# Phase 1 - (Convolutional) Neural Networks

Please follow the notebook in order. Make sure to add code where indicated by `''' TODO '''` or `# YOUR CODE HERE`. Ensure your notebook is easy to follow. All written report answers should be provided in the notebook itself.

You may find [this](https://pytorch.org/tutorials/beginner/blitz/cifar10_tutorial.html) pytorch tutorial helpful.

In [None]:
import torch
import torch.nn as nn
import torchvision.datasets as datasets
import torchvision.transforms as transforms

import matplotlib.pyplot as plt
import numpy as np

## 1. Loading & Visualizing Data

Please use MNIST for this Phase. MNIST is a digit classification dataset, with greyscale 28x28 images, and 10 classes (numbers 0-9). See [documentaion.](https://pytorch.org/vision/0.15/generated/torchvision.datasets.MNIST.html) You can also see the MNIST_Tutorial.ipynb

Please complete loading the data.

Please also complete `show_imgs()`. Function should input the dataloader, and show random 10 images and their labels as title to plot. Make sure the 10 images are organized in a grid or format or with matplotlib axis.

In [None]:
train_data = ''' TODO '''

test_data = ''' TODO '''

batch_size = 32

train_loader = ''' TODO '''

test_loader = ''' TODO '''

In [None]:
# Function should input the dataloader, and show random 10 images and their labels as title to plot
def show_imgs():
    ''' TODO '''

## 2. Utility Functions

Please complete `train()` and `plot_learning_curves()` functions. `test_accuracy()` has already been provided to you.

In [None]:
def test_accuracy(model, test_loader, input_size, device):
    model.to(device)
    correct = 0
    total = 0
    with torch.no_grad():
        for test_data in test_loader:
            images, labels = test_data[0].cuda(), test_data[1].cuda()
            images = images.view(-1, input_size)
            outputs = net(images)
            _, predicted = torch.max(outputs.data, 1)
            total += labels.size(0)
            correct += (predicted == labels).sum().item()
    print('Accuracy: %d %%' % (100 * correct / total))


### 2.1 Train Function
Please refer to the train function in `MNIST_Classifier.ipynb` to complete this function. You will need to store the store the loss and accuracies per iteration to plot. Please print the loss, accuracy and time taken for training each epoch.

In [None]:
def train(model, loss_fn, optimizer, train_loader, batch_size, num_epochs, device):
    ''' TODO '''

### 2.2 Plot Learning Curves Function
Plot the loss and accuracies from training

In [None]:
def plot_learning_curve(''' TODO '''):
    ''' TODO '''

## 3) Define CNNs

A 1-Layer Architecture is already defined for you (`Net`) as a reference. Please complete the definitions of the 2-Layer CNN (`Net2`), 5-Layer CNN (`Net5`). The network architecture definitions are provided to you. You must calculate some dimensions yourself.

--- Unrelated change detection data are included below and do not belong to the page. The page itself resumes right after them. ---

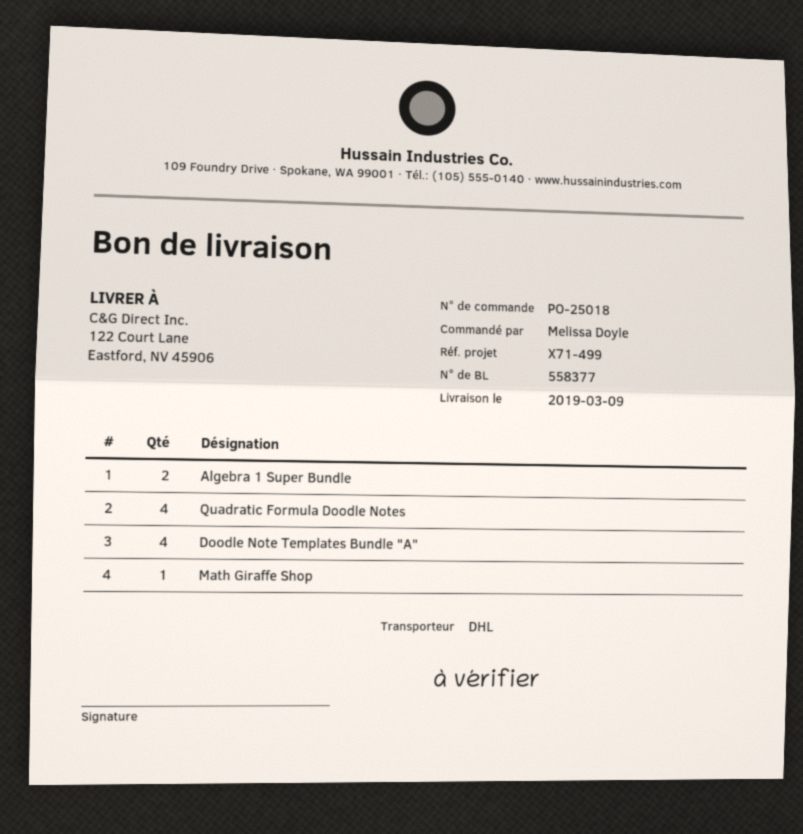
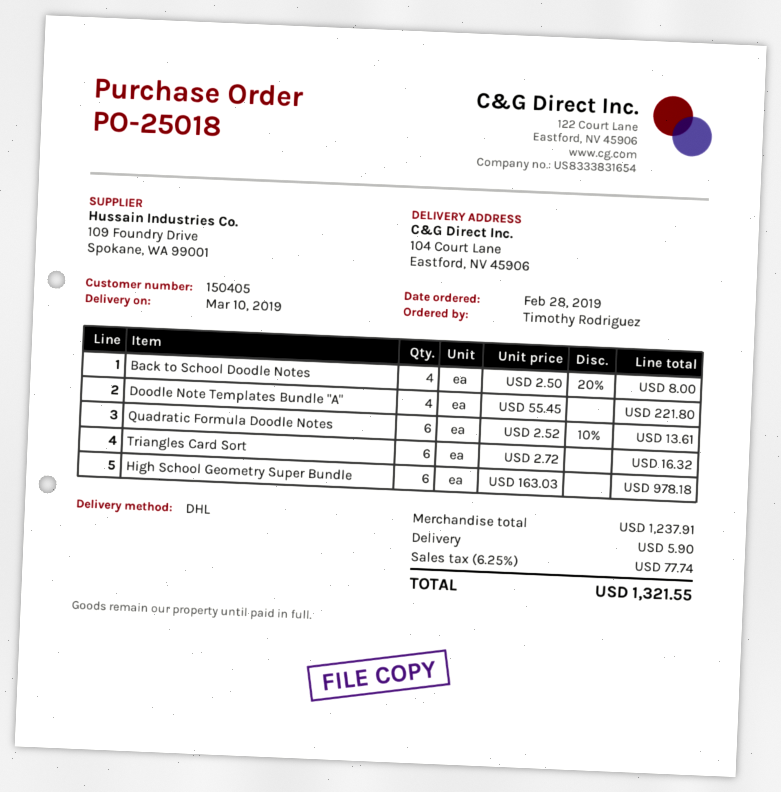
delivery date: 2019-03-09 -> 2019-03-10
ordered by: Melissa Doyle -> Timothy Rodriguez
ship to: 122 Court Lane, Eastford, NV 45906 -> 104 Court Lane, Eastford, NV 45906
Algebra 1 Super Bundle: 2 -> none
Quadratic Formula Doodle Notes: 4 -> 6
Math Giraffe Shop: 1 -> none
Back to School Doodle Notes: none -> 4
Triangles Card Sort: none -> 6
High School Geometry Super Bundle: none -> 6

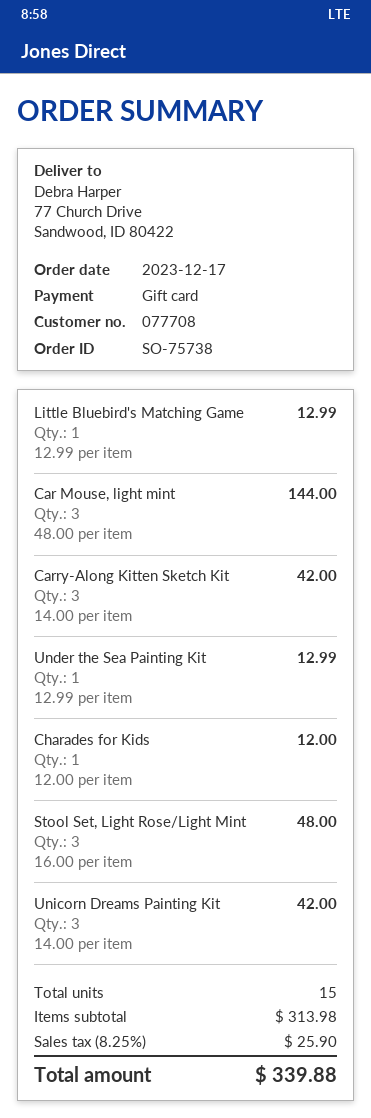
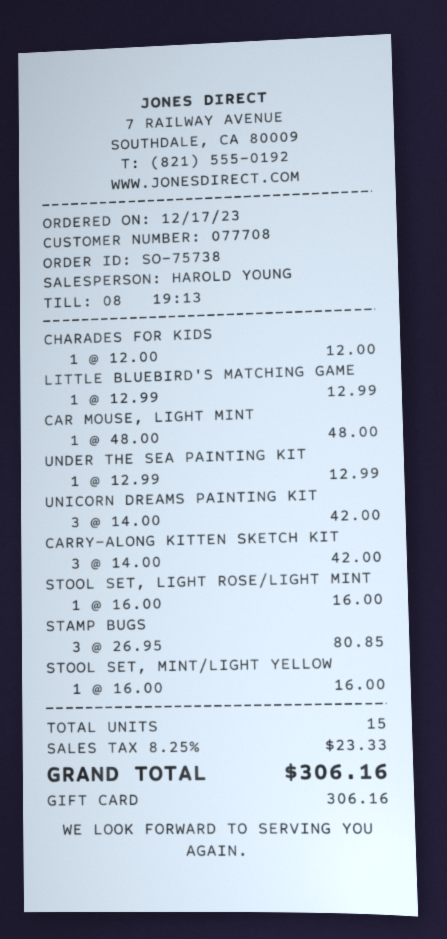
Car Mouse, light mint: 3 x 48.00 = 144.00 -> 1 x 48.00 = 48.00
Stool Set, Light Rose/Light Mint: 3 x 16.00 = 48.00 -> 1 x 16.00 = 16.00
STAMP BUGS: none -> 3 x 26.95 = 80.85
STOOL SET, MINT/LIGHT YELLOW: none -> 1 x 16.00 = 16.00
tax: 8.25% = 25.90 -> 8.25% = 23.33
total: 339.88 -> 306.16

**NOTE:** For now, please use ReLU activation. You will experiment with other activations in Section 5.

In [None]:
class Net(nn.Module):
    def __init__(self, input_size, num_classes):
        super(Net,self).__init__()
        self.fc1 = nn.Linear(input_size, 500)
        self.relu = nn.ReLU()
        self.fc2 = nn.Linear(500, num_classes)

    def forward(self,x):
        out = self.fc1(x)
        out = self.relu(out)
        out = self.fc2(out)
        return out

### 3.1) 2-Layer CNN
Complete `Net2` class.

 Network Architecture:
* ***Layer 1 (Input)***: Convolutional; input channel = 1, output channel = 20, kernel size = 3, step size = 1.
* ***Layer 2 (Output)***: Fully connected; input dimension = < you find out >, output dimension = < you find out >.

In [None]:
# Define 2-Layer Network
class Net2(nn.Module):
    ''' TODO '''

## 4) Train and Evaluate

### 4.1) Here, you must test your utility functions (`train()` and `plot_learning_curves()`)with the 1-Layer Model. Please at this stage ensure your utility functions are working correctly.

**NOTE**: You can repeatedly use this below code black in Section 5 to run experiments, while making changes to the hyperparameters as requested.

In [None]:
# Define Parameters
input_size = ''' TODO ''''
num_classes = ''' TODO '''
lr = 0.01
num_epochs = 10

# Instantiate 1-Layer Model
net = Net(input_size, num_classes)
device = torch.device('cuda:0' if torch.cuda.is_available() else 'cpu')
net.to(device)

# Define Loss func and Optimizer
loss_function = nn.CrossEntropyLoss()
optimizer = torch.optim.Adam(net.parameters(), lr=lr)

# Train Model
train(''' TODO ''')

# Plot Learning Curves
plot_learning_curve(''' TODO ''')

# Evaluate on Test Set
test_accuracy(model=net, test_loader=test_loader, input_size=input_size)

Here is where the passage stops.